John le Carré’s new novel Agent Running in the Field – review
15 Wednesday Jan 2020
Written by Charles Harris in Books, Novels, Reviews, The Library Corner, Thriller
AGENT RUNNING IN THE FIELD REVIEW
There’s something about books written by masters of their craft towards the end of their careers.
It’s a kind of poise, an ease, that you can see in (say) Philip Roth’s late books. (Which isn’t to say that it must be any easier to write).
You can see that late-style poise in John le Carré’s 25th (and now final) novel, Agent Running in the Field. But is it actually any good?
Coming in after the Cold War
On publication, Le Carré, then 88 years old, hinted that Agent Running might be his last book and it has a certain elegiac tone.
Nevertheless, having revolutionised the spy thriller in 1963 with his third, The Spy Who Came in from the Cold, you could argue he had every right to consider taking a rest.
That novel drove a T62 tank through the gentlemanly action spy thriller and dragged it into the grime of the Cold War, making le Carré’s name in the process.

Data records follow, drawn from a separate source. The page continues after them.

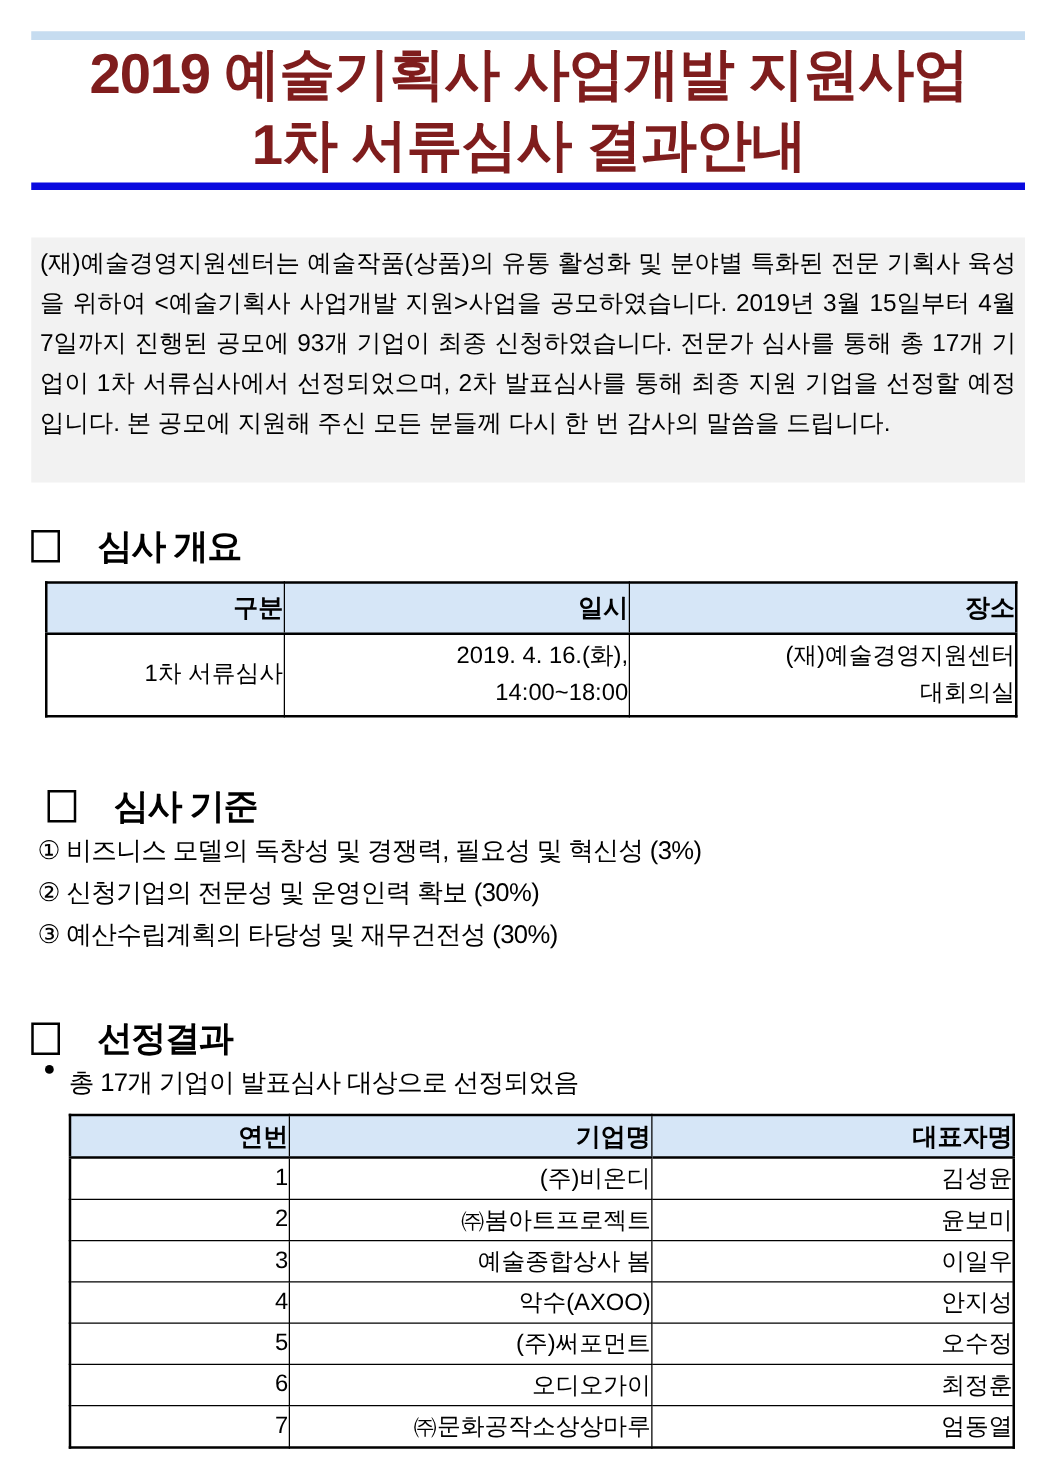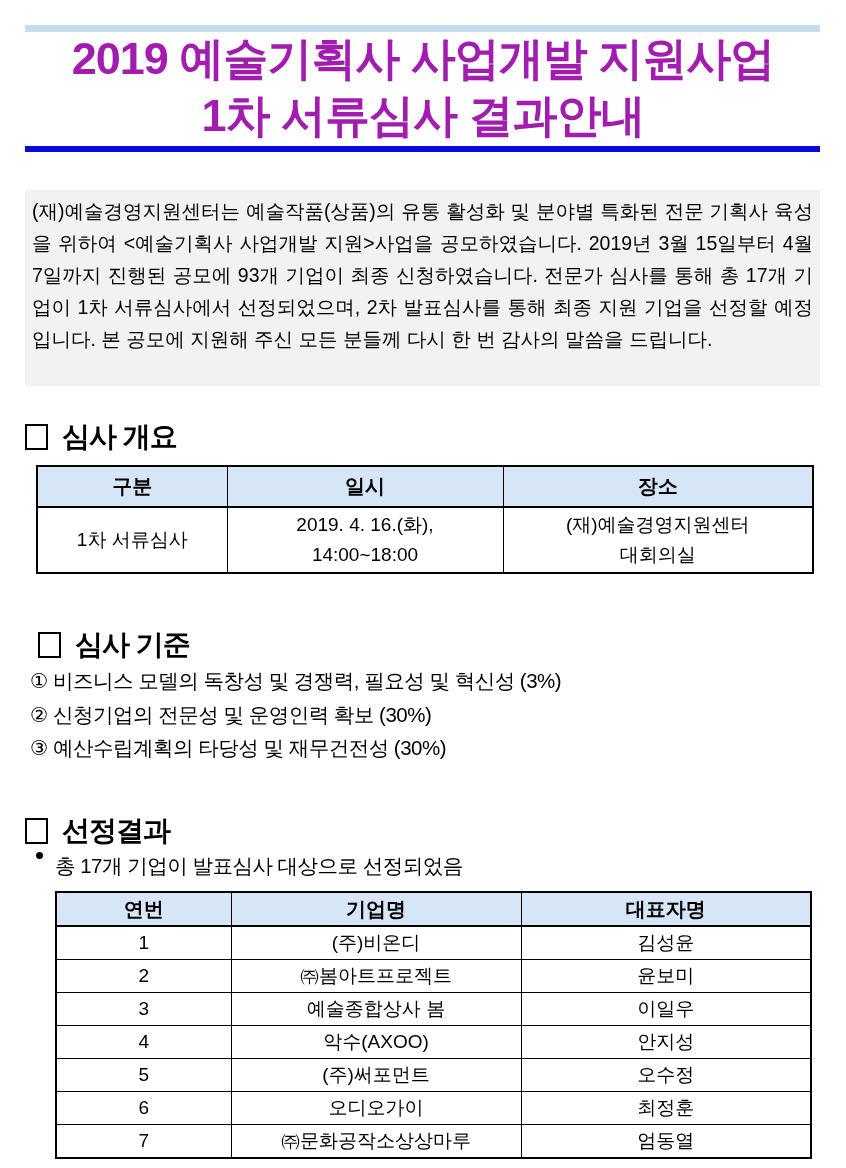"2019 예술기획사 사업개발 지원사업" .title { color: #a21caf -> #7f1d1d }
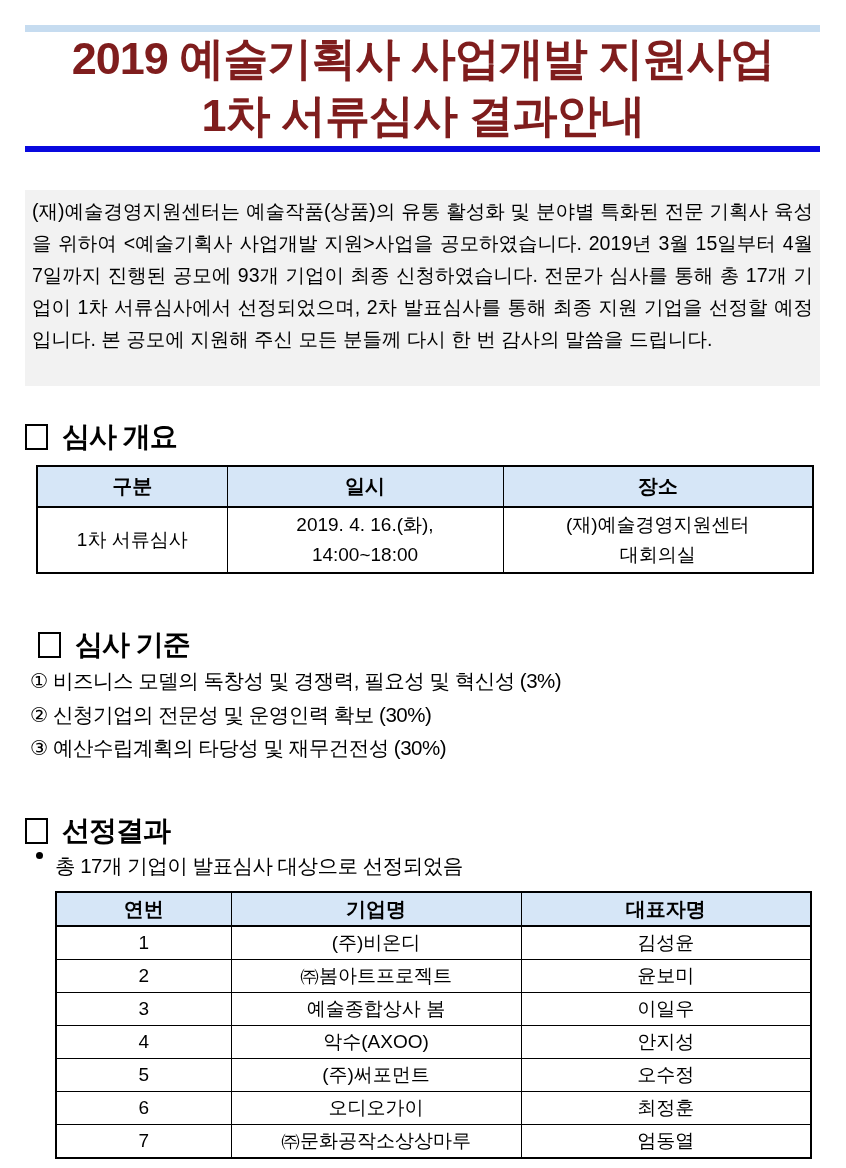"심사 개요" .section-heading { gap: 14px -> 30px }
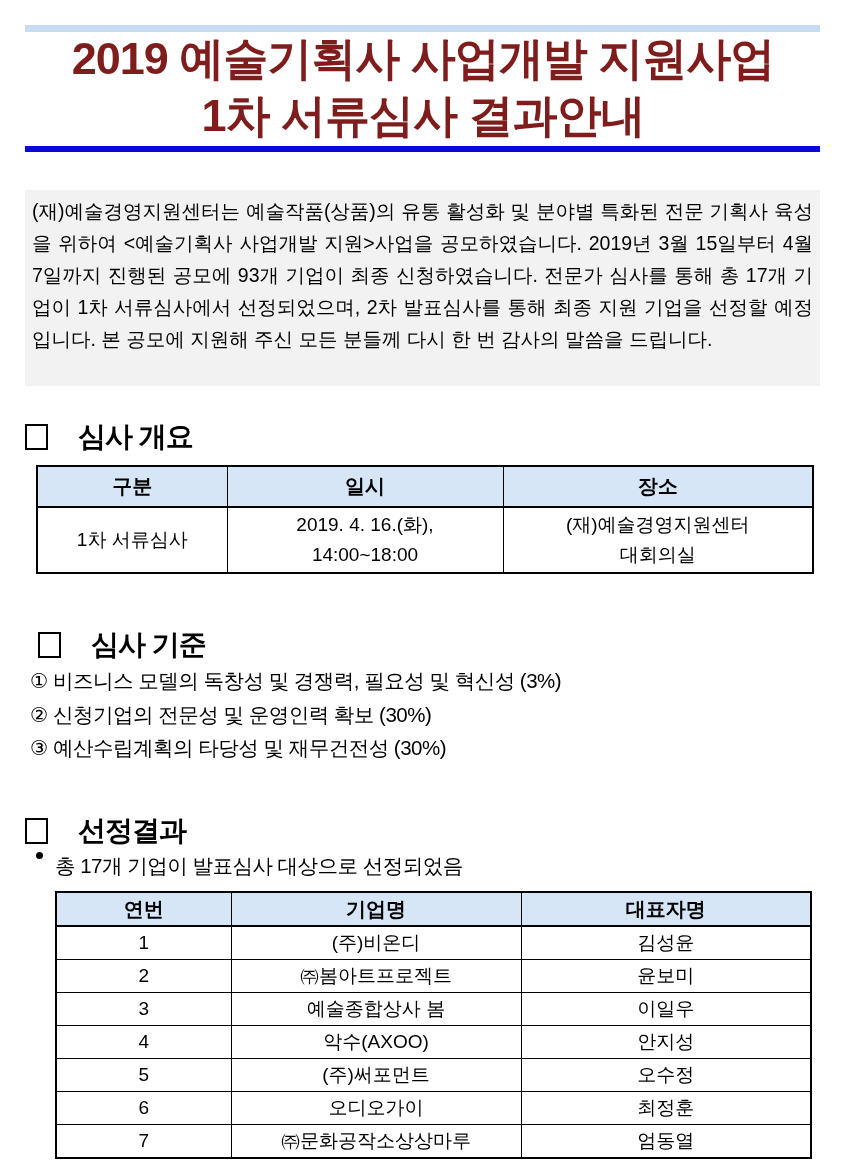"구분" table.tbl th,table.tbl td { text-align: center -> right }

His subsequent George Smiley novels – most famously Tinker, Tailor, Soldier, Spy – drove his reputation even higher, with the help of TV and film adaptations; though it has become de rigueur for reviewers to suggest that the end of the Cold War robbed him of his favourite subject and that he had been working at less than full power ever since.
But this is far too simplistic a view.
In fact, novels such as The Night Manager and The Constant Gardener allowed him to explore the dramatic shifts in society that followed – and the new dangers that arose – since the fall of the Berlin Wall was supposed to end all history.
And shortly after publication of Agent Running in the Field, le Carré (real name David Cornwell) won the prestigious Olof Palme prize for “constantly urging us to discuss the cynical power games of the major powers, the greed of global corporations… and the alarming rise of fascism and xenophobia in Europe and the US.”
Agent Running in the Field
In Agent Running, though, we do feel as if we might be going back to his roots.
We meet Nat, a spy who at 47 expects to be told to rip up his false passports and that his days running agents are finished. However, to his surprise, his boss gives him charge of a defunct substation in London, with a ragbag staff.
With echoes of le Carré’s earlier novels, Putin’s Russia has become a threat once more and there are more than a few resonances with the old days of the Soviets as Nat starts to suspect that something nasty is afoot.
Today we have oligarchs, rather than Commissars, along with Trump and Brexit, but the fog of deception and double-dealing remains just as strong.
Quiet humour
As ever, le Carré is an acute observer of character. It’s rightly said you can judge a film by the quality of its supporting cast, and the same applies here.
Supporting Nat, we find a well-drawn cast that includes his laid-back but devious boss Dom, his fiery assistant Florence and his Trump-hating young badminton partner, Ed.
Nat’s long-suffering wife, Prue, could easily have become a cliché, but instead grows into a clear-sighted pen-portrait of a very typical kind of “army” wife. The kind I’ve seen in real life, keeping a home fire burning for her absentee husband with surface calm and tired resignation.
Nat’s substation, the Haven, has more than a few echoes, too, of Mick Herron’s odd-ball spook station Slough House. And this allows le Carré to bring in some rare, if quiet, humour.
He also has fun with modern politics. “NO BREXIT TALK ALOUD” is stuck behind the bar at his badminton club; and the author allows Ed to voice strong opinions that seem particularly close to his own.
Going quietly into that dark night?
But none of this gets in the way of a plot which unfolds with masterful ease (that word again). Step by step, he draws us into the web of spy-work, with its anxieties, dangers and self-doubts.
In the past, le Carré novels have usually ended with a strong emotional punch – one that sometimes takes us by surprise. Even the less famous books have often been able to side-swipe the reader in this way.
Here, the book certainly builds to a strong climax, which ties all the strands together in a surprising way, but leaves us with a gentler, slightly more enigmatic ending.
Is Nat standing in for le Carré himself, the old hand preparing himself for retirement. Was he already planning on going quietly into that dark night?
Perhaps. But when I spoke to him a few weeks before his death, he said he was working on another.
Maybe we’ll get a chance to see that too one day.